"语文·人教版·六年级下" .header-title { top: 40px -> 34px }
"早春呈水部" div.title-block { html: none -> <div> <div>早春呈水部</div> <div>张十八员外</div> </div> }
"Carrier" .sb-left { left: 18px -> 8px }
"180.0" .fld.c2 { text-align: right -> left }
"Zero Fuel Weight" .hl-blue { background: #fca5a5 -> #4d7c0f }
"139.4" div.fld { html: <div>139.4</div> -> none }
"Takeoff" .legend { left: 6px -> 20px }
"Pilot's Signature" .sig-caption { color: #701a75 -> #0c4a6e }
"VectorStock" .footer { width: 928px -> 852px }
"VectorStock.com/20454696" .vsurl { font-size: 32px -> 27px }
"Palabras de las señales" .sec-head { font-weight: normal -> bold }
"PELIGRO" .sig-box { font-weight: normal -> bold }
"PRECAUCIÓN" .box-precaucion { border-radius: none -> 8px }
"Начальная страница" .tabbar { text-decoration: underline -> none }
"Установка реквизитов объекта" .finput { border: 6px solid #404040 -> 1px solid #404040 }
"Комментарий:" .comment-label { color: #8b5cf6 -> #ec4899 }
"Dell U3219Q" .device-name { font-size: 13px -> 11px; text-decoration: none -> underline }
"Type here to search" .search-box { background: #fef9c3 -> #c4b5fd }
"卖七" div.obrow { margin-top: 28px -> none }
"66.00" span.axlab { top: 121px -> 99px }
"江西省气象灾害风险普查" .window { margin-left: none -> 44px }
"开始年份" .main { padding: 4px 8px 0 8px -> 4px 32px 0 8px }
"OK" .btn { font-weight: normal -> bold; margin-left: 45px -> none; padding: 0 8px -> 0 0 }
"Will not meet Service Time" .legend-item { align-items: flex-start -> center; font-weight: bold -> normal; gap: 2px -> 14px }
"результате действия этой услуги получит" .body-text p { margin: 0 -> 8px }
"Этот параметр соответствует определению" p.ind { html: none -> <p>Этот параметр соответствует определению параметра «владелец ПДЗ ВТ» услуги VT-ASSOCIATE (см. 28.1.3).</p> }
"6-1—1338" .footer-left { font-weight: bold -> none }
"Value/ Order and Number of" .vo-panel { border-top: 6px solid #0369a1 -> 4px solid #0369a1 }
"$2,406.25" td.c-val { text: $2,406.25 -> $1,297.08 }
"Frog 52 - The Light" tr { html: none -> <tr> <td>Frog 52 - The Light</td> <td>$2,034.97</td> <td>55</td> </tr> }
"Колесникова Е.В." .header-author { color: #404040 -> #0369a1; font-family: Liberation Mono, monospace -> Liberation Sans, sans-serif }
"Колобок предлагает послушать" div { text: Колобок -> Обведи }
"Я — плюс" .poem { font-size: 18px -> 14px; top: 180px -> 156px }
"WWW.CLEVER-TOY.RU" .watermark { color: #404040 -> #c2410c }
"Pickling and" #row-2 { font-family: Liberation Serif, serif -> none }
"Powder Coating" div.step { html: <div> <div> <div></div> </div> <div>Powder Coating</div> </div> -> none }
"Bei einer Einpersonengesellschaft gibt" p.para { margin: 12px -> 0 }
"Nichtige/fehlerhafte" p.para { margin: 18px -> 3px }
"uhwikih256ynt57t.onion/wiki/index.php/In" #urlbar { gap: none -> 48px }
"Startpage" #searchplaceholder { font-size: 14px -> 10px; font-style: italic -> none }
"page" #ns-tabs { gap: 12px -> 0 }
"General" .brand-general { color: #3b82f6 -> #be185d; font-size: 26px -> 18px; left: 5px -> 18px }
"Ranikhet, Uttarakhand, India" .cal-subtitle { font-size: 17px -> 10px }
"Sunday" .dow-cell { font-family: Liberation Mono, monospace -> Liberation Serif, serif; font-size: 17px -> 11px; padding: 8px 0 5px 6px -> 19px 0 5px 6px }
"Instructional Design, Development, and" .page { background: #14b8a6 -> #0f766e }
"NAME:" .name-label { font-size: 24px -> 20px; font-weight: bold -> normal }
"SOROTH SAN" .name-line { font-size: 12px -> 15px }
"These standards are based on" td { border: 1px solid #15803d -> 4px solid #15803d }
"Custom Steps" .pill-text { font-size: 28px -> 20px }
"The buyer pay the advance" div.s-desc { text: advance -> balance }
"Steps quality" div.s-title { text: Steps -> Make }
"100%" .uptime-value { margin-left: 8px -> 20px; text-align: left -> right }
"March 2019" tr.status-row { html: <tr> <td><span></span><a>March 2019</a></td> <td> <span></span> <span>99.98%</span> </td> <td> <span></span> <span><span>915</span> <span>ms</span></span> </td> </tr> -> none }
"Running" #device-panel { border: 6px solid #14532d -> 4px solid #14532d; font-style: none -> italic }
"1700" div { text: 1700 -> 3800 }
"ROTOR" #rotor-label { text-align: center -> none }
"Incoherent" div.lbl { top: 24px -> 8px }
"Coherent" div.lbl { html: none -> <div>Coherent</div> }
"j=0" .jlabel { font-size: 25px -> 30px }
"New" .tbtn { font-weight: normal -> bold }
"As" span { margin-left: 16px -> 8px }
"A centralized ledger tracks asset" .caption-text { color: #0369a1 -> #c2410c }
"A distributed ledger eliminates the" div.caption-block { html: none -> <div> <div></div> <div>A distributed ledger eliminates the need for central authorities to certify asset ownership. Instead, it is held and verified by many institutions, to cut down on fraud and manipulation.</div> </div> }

* * *

## WHAT THE TASK REQUIRES
Restate every entry word for word.

## ANSWER SECTION
"语文·人教版·六年级下" .header-title { top: 40px -> 34px }
"早春呈水部" div.title-block { html: none -> <div> <div>早春呈水部</div> <div>张十八员外</div> </div> }
"Carrier" .sb-left { left: 18px -> 8px }
"180.0" .fld.c2 { text-align: right -> left }
"Zero Fuel Weight" .hl-blue { background: #fca5a5 -> #4d7c0f }
"139.4" div.fld { html: <div>139.4</div> -> none }
"Takeoff" .legend { left: 6px -> 20px }
"Pilot's Signature" .sig-caption { color: #701a75 -> #0c4a6e }
"VectorStock" .footer { width: 928px -> 852px }
"VectorStock.com/20454696" .vsurl { font-size: 32px -> 27px }
"Palabras de las señales" .sec-head { font-weight: normal -> bold }
"PELIGRO" .sig-box { font-weight: normal -> bold }
"PRECAUCIÓN" .box-precaucion { border-radius: none -> 8px }
"Начальная страница" .tabbar { text-decoration: underline -> none }
"Установка реквизитов объекта" .finput { border: 6px solid #404040 -> 1px solid #404040 }
"Комментарий:" .comment-label { color: #8b5cf6 -> #ec4899 }
"Dell U3219Q" .device-name { font-size: 13px -> 11px; text-decoration: none -> underline }
"Type here to search" .search-box { background: #fef9c3 -> #c4b5fd }
"卖七" div.obrow { margin-top: 28px -> none }
"66.00" span.axlab { top: 121px -> 99px }
"江西省气象灾害风险普查" .window { margin-left: none -> 44px }
"开始年份" .main { padding: 4px 8px 0 8px -> 4px 32px 0 8px }
"OK" .btn { font-weight: normal -> bold; margin-left: 45px -> none; padding: 0 8px -> 0 0 }
"Will not meet Service Time" .legend-item { align-items: flex-start -> center; font-weight: bold -> normal; gap: 2px -> 14px }
"результате действия этой услуги получит" .body-text p { margin: 0 -> 8px }
"Этот параметр соответствует определению" p.ind { html: none -> <p>Этот параметр соответствует определению параметра «владелец ПДЗ ВТ» услуги VT-ASSOCIATE (см. 28.1.3).</p> }
"6-1—1338" .footer-left { font-weight: bold -> none }
"Value/ Order and Number of" .vo-panel { border-top: 6px solid #0369a1 -> 4px solid #0369a1 }
"$2,406.25" td.c-val { text: $2,406.25 -> $1,297.08 }
"Frog 52 - The Light" tr { html: none -> <tr> <td>Frog 52 - The Light</td> <td>$2,034.97</td> <td>55</td> </tr> }
"Колесникова Е.В." .header-author { color: #404040 -> #0369a1; font-family: Liberation Mono, monospace -> Liberation Sans, sans-serif }
"Колобок предлагает послушать" div { text: Колобок -> Обведи }
"Я — плюс" .poem { font-size: 18px -> 14px; top: 180px -> 156px }
"WWW.CLEVER-TOY.RU" .watermark { color: #404040 -> #c2410c }
"Pickling and" #row-2 { font-family: Liberation Serif, serif -> none }
"Powder Coating" div.step { html: <div> <div> <div></div> </div> <div>Powder Coating</div> </div> -> none }
"Bei einer Einpersonengesellschaft gibt" p.para { margin: 12px -> 0 }
"Nichtige/fehlerhafte" p.para { margin: 18px -> 3px }
"uhwikih256ynt57t.onion/wiki/index.php/In" #urlbar { gap: none -> 48px }
"Startpage" #searchplaceholder { font-size: 14px -> 10px; font-style: italic -> none }
"page" #ns-tabs { gap: 12px -> 0 }
"General" .brand-general { color: #3b82f6 -> #be185d; font-size: 26px -> 18px; left: 5px -> 18px }
"Ranikhet, Uttarakhand, India" .cal-subtitle { font-size: 17px -> 10px }
"Sunday" .dow-cell { font-family: Liberation Mono, monospace -> Liberation Serif, serif; font-size: 17px -> 11px; padding: 8px 0 5px 6px -> 19px 0 5px 6px }
"Instructional Design, Development, and" .page { background: #14b8a6 -> #0f766e }
"NAME:" .name-label { font-size: 24px -> 20px; font-weight: bold -> normal }
"SOROTH SAN" .name-line { font-size: 12px -> 15px }
"These standards are based on" td { border: 1px solid #15803d -> 4px solid #15803d }
"Custom Steps" .pill-text { font-size: 28px -> 20px }
"The buyer pay the advance" div.s-desc { text: advance -> balance }
"Steps quality" div.s-title { text: Steps -> Make }
"100%" .uptime-value { margin-left: 8px -> 20px; text-align: left -> right }
"March 2019" tr.status-row { html: <tr> <td><span></span><a>March 2019</a></td> <td> <span></span> <span>99.98%</span> </td> <td> <span></span> <span><span>915</span> <span>ms</span></span> </td> </tr> -> none }
"Running" #device-panel { border: 6px solid #14532d -> 4px solid #14532d; font-style: none -> italic }
"1700" div { text: 1700 -> 3800 }
"ROTOR" #rotor-label { text-align: center -> none }
"Incoherent" div.lbl { top: 24px -> 8px }
"Coherent" div.lbl { html: none -> <div>Coherent</div> }
"j=0" .jlabel { font-size: 25px -> 30px }
"New" .tbtn { font-weight: normal -> bold }
"As" span { margin-left: 16px -> 8px }
"A centralized ledger tracks asset" .caption-text { color: #0369a1 -> #c2410c }
"A distributed ledger eliminates the" div.caption-block { html: none -> <div> <div></div> <div>A distributed ledger eliminates the need for central authorities to certify asset ownership. Instead, it is held and verified by many institutions, to cut down on fraud and manipulation.</div> </div> }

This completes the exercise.